Morgana gets three more lines.

Gaius stares wistfully at Merlin sleeping (Wilson wondering when this sack of shit will be over, no doubt) and then plods off to visit John Hurt. Probably after some advice on whether to renew his contract for the second series, if it gets commissioned. The dragon natters on about Arthur and Merlin uniting the land of Albion (that'll be series ten trillion, episode ninety billion then, going at this pace) and we actually get a bit of a moral dilemma for Gaius - whether to sacrifice Uther to allow Merlin and Arthur to get it together. More interminable scenes of Wilson fretting in his room before being brought to Uther for his P45 and a golden handshake. It all looks glum but I bet it all gets put back to square one in the last ten minutes. And Merlin will sort it out. Ten minutes and counting.
Thanks Gwen for your input, can you now please pop an email over to Uther and let him know he's been a bit of a blind bastard.

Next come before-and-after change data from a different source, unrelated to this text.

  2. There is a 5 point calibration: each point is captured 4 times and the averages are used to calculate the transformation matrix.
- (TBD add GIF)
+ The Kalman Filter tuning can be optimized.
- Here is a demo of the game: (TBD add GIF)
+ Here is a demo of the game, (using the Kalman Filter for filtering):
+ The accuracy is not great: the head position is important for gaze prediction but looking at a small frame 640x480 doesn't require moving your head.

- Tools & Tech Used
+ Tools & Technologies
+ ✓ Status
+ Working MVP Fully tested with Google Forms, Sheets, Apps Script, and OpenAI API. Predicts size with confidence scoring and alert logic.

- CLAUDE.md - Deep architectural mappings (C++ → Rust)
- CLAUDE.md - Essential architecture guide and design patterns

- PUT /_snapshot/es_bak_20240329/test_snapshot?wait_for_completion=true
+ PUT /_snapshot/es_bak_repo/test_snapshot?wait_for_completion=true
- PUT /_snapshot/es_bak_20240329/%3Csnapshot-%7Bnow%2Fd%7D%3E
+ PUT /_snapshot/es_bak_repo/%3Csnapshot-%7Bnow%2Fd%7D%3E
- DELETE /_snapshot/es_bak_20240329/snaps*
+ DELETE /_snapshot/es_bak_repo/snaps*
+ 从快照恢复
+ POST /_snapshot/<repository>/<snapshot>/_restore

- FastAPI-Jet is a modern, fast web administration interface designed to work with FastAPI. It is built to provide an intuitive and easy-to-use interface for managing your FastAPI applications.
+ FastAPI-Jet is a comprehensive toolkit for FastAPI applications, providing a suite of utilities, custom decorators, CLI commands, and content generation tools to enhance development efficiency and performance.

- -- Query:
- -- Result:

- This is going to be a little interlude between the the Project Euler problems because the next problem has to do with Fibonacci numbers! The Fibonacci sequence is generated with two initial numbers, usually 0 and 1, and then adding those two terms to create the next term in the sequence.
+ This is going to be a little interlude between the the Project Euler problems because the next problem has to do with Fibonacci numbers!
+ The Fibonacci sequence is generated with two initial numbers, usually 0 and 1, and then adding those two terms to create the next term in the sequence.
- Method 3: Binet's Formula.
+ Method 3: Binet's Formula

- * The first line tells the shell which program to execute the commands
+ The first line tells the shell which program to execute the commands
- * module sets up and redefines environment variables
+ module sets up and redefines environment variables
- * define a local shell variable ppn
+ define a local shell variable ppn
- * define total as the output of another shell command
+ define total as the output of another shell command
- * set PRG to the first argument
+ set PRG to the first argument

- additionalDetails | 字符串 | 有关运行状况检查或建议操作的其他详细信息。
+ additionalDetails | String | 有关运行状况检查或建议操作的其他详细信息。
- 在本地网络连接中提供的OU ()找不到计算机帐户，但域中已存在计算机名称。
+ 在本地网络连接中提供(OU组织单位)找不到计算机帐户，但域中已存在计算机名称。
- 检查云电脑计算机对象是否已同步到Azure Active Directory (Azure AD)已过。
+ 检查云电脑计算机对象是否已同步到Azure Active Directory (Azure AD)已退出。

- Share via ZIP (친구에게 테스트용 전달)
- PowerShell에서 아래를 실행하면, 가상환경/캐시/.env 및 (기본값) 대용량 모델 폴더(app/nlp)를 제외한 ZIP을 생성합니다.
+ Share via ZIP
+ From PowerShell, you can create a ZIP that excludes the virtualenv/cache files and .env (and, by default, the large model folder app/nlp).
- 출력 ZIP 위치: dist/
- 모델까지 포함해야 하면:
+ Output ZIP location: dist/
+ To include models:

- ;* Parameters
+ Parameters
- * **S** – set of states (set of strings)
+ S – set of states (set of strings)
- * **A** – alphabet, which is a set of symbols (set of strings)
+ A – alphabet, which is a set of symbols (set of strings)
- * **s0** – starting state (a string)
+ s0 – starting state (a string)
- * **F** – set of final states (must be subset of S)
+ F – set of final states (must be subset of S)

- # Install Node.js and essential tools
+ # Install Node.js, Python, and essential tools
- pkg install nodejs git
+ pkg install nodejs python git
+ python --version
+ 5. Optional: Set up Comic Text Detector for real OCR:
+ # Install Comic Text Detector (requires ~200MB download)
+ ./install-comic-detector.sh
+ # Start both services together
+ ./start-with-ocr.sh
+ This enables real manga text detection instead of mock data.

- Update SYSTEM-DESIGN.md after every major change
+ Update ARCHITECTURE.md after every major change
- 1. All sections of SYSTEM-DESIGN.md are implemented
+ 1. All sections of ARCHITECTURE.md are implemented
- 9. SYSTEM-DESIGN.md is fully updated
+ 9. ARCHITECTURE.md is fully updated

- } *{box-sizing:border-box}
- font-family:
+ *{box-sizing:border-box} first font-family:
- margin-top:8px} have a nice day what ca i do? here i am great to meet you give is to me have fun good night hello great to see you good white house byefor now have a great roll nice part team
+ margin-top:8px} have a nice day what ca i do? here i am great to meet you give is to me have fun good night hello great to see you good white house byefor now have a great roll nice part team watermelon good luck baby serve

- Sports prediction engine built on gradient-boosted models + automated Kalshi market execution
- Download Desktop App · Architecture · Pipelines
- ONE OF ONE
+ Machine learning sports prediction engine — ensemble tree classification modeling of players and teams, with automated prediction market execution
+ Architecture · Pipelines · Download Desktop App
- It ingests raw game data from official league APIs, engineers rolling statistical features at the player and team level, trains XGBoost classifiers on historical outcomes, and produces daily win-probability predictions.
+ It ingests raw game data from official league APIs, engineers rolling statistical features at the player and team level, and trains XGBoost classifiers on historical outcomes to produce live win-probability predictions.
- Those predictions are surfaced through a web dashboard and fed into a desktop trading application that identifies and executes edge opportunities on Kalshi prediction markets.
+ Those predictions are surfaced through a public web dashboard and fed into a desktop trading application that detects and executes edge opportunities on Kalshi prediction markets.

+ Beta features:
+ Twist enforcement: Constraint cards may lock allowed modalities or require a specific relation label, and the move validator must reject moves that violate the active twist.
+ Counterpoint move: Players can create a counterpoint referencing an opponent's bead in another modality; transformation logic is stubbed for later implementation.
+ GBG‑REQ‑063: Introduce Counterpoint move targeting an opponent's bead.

Destiny, destiny, destiny. That's all we bloody hear. Can we get on with it, then? Oh, look. Hurrah, a bit of chest exposure from Arthur as he plays with his swords. Gwen gets the role of emotional blackmailer as Gaius leaves Camelot. Thanks Gwen for your input, can you now please pop an email over to Uther and let him know he's been a bit of a blind bastard. Thanks, doll. Naturally, Edwin does what every witch and sorcerer does and drugs Uther, ties up Gaius and gets all Revenge Of The Jedi on Merlin. Yes, Rhind-Tutt is the Emperor...'Take your place by my side, Skywalker...er Merlin...er Luke'. And an axe then sort of flies at him and that's it. Is he dead? Can't we see the axe cleave him in two? Oh, yeah. It's a family show.

Fast forward to the end. Twittering birdsong over Camelot and it's like the episode never happened. Much wringing of hands from Uther about Edwin's parents and vast amounts of hypocrisy about how bad magic is. Gaius and Merlin do some further father/son bonding. Yawn. An episode best summed up by that wonderful Harry Hill joke about 'ear cataracts'.

Next week, lots of blue fairies and Arthur gets a snog.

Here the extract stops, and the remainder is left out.